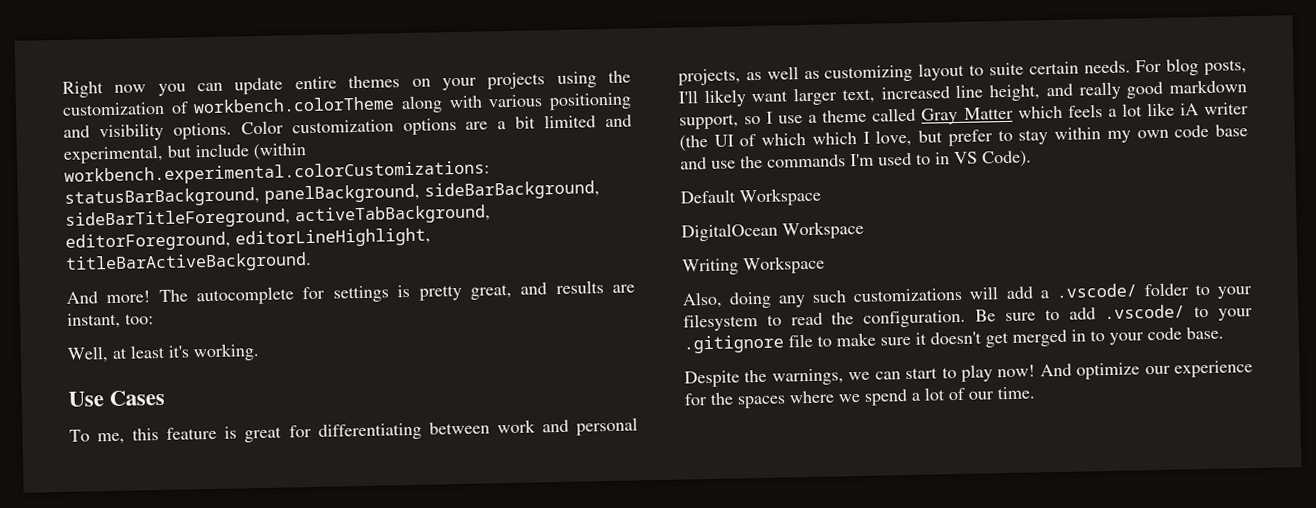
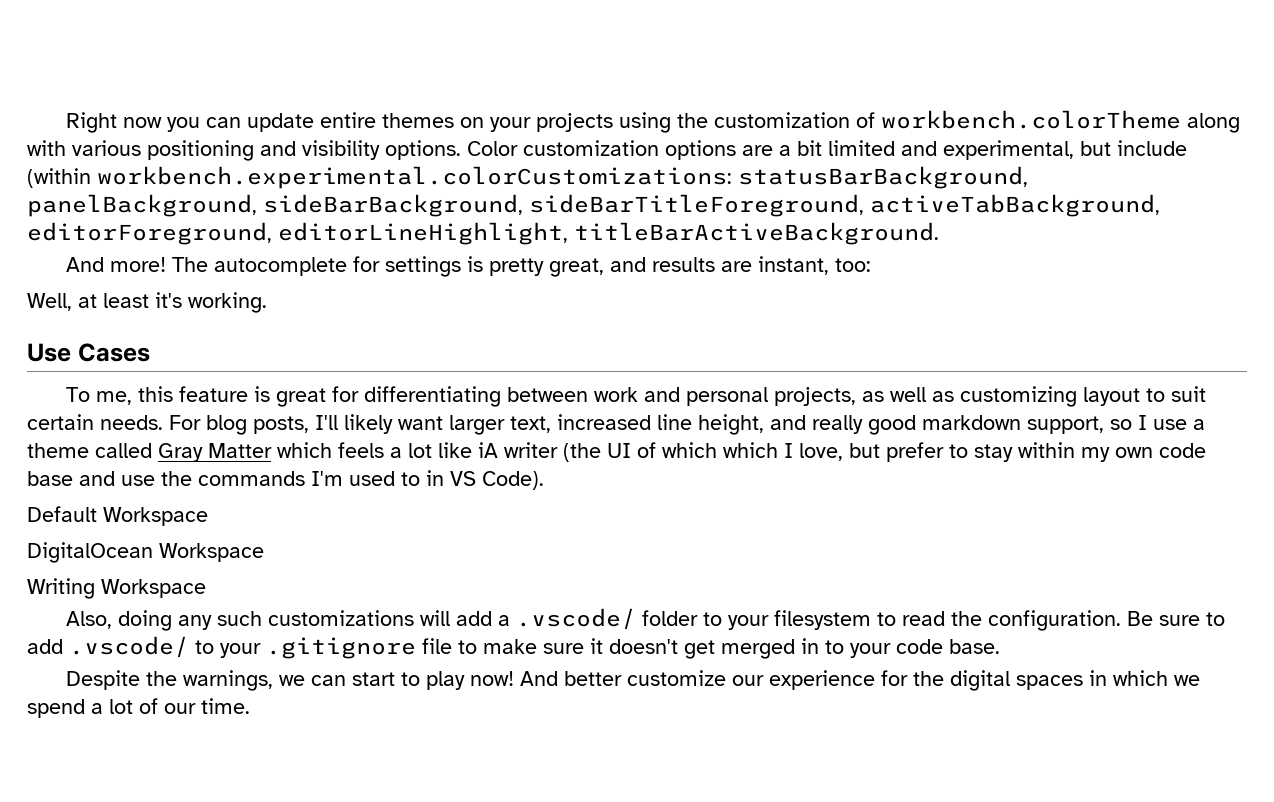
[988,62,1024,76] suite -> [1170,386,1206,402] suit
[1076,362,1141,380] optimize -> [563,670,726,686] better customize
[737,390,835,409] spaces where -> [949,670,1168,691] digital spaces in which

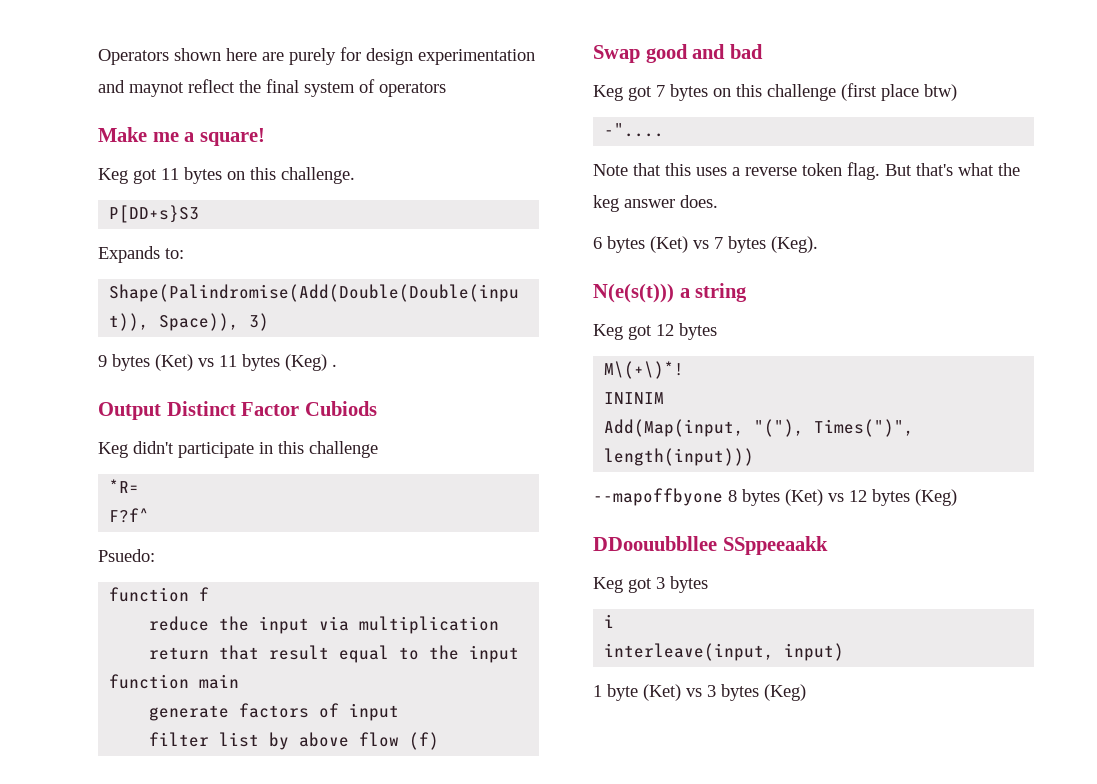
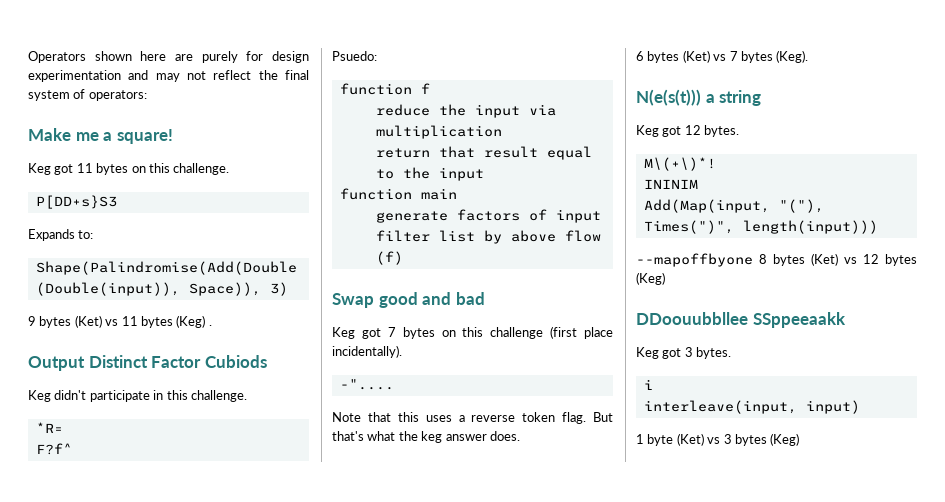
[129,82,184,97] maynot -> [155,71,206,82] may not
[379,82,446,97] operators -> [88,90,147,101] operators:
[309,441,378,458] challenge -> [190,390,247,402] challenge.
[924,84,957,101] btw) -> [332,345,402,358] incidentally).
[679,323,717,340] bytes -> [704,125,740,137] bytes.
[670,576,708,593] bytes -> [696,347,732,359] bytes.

* * *

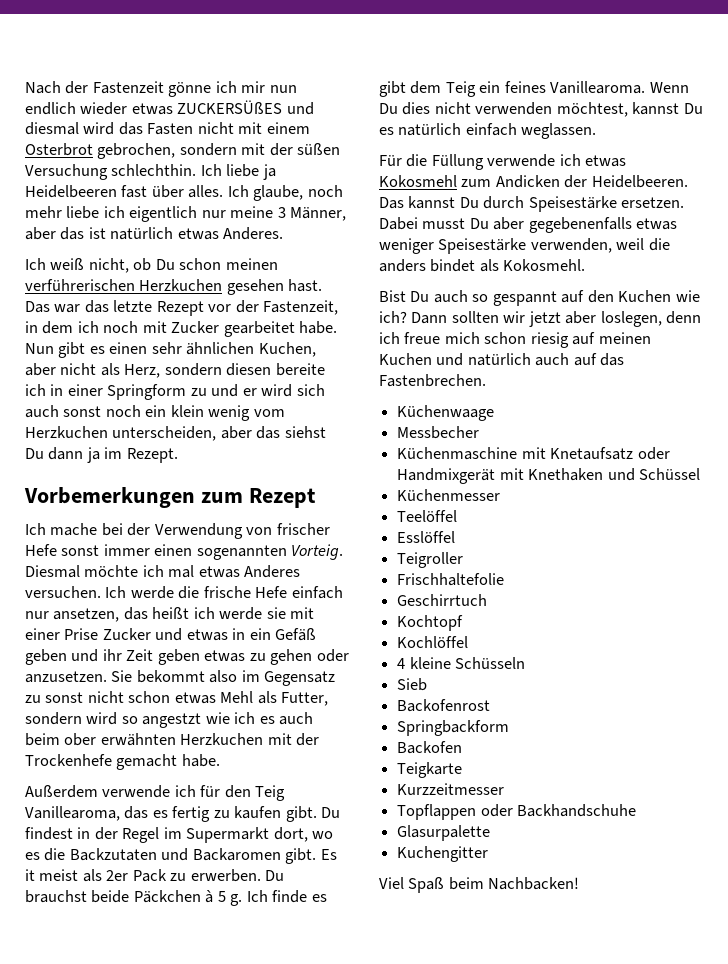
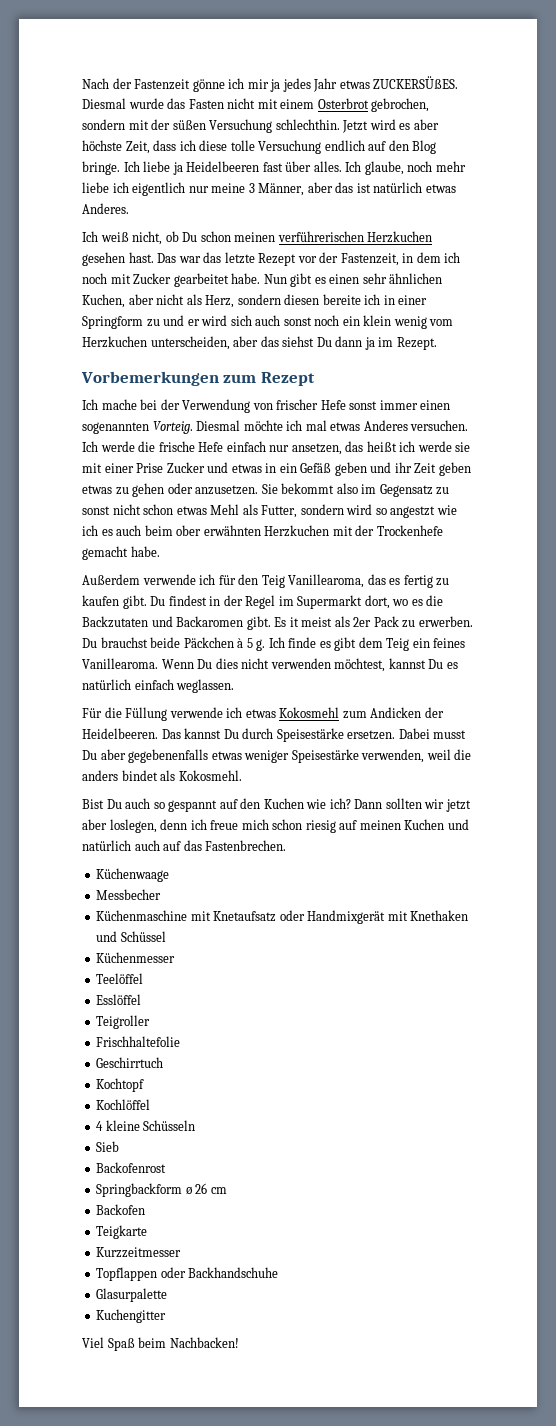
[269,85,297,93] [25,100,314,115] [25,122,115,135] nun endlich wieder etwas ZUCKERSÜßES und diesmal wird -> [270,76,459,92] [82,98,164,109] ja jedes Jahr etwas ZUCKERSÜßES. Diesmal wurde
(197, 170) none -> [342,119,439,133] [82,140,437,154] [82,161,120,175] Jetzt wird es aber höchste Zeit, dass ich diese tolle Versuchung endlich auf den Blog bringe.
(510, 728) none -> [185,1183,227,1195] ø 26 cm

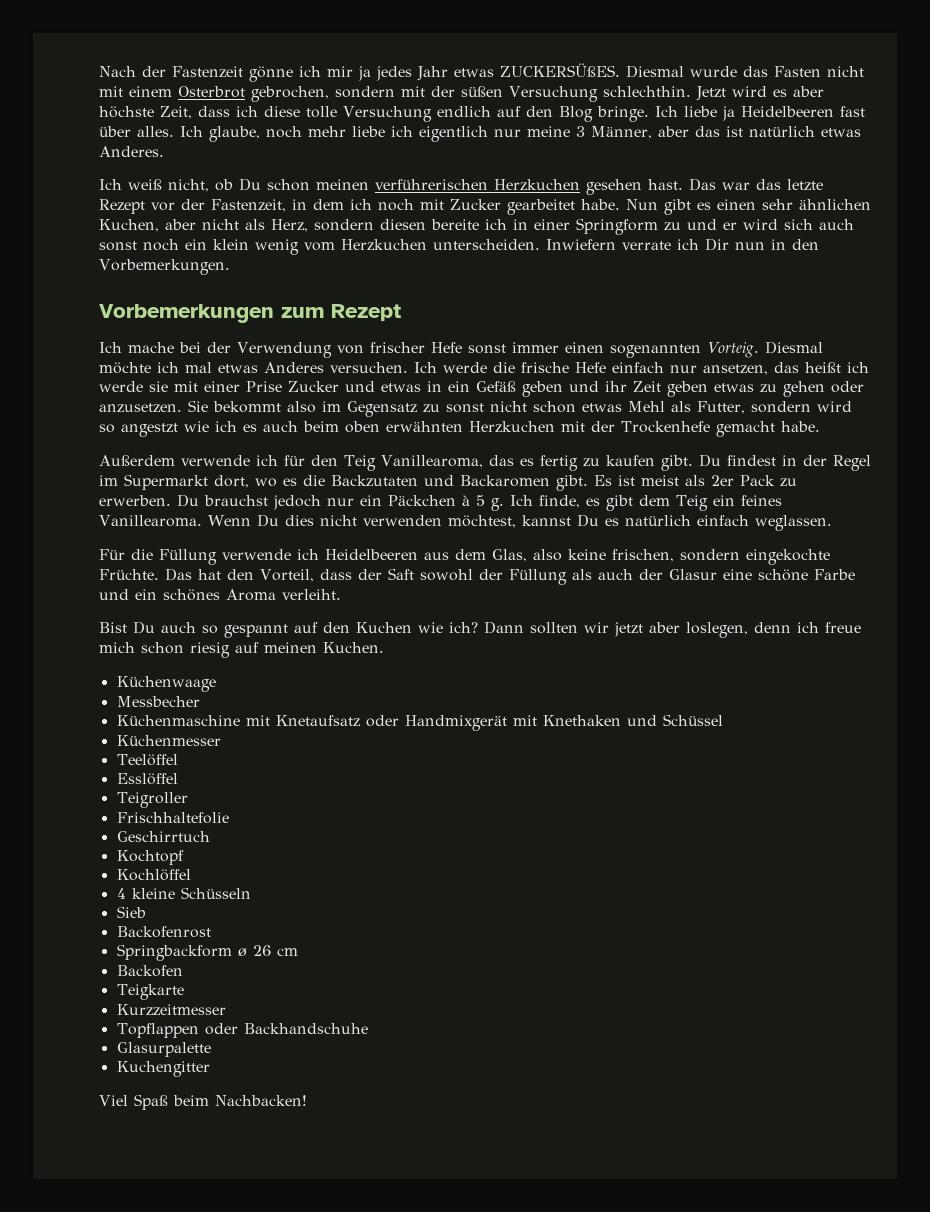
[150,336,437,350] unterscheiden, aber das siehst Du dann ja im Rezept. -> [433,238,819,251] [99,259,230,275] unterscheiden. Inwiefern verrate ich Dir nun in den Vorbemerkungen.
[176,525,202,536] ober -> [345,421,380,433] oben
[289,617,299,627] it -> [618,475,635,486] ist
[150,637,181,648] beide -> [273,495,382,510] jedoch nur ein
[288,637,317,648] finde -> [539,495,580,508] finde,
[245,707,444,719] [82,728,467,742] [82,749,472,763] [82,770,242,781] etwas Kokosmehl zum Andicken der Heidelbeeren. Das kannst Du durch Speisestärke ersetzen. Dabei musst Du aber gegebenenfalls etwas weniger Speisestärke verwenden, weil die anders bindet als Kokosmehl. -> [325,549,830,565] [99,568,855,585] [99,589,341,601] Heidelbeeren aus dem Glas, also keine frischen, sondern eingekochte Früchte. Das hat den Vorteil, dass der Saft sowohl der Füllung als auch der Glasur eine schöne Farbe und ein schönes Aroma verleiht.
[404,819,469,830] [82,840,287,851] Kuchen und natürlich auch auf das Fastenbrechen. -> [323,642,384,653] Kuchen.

**Work instruction:**
Retype, exactly and in full, the lines above from the one containing "[150,637,181,648] beide ->" through the one containing "[245,707,444,719] [82,728,467,742] [82,749,472,763]".

**Task output:**
[150,637,181,648] beide -> [273,495,382,510] jedoch nur ein
[288,637,317,648] finde -> [539,495,580,508] finde,
[245,707,444,719] [82,728,467,742] [82,749,472,763] [82,770,242,781] etwas Kokosmehl zum Andicken der Heidelbeeren. Das kannst Du durch Speisestärke ersetzen. Dabei musst Du aber gegebenenfalls etwas weniger Speisestärke verwenden, weil die anders bindet als Kokosmehl. -> [325,549,830,565] [99,568,855,585] [99,589,341,601] Heidelbeeren aus dem Glas, also keine frischen, sondern eingekochte Früchte. Das hat den Vorteil, dass der Saft sowohl der Füllung als auch der Glasur eine schöne Farbe und ein schönes Aroma verleiht.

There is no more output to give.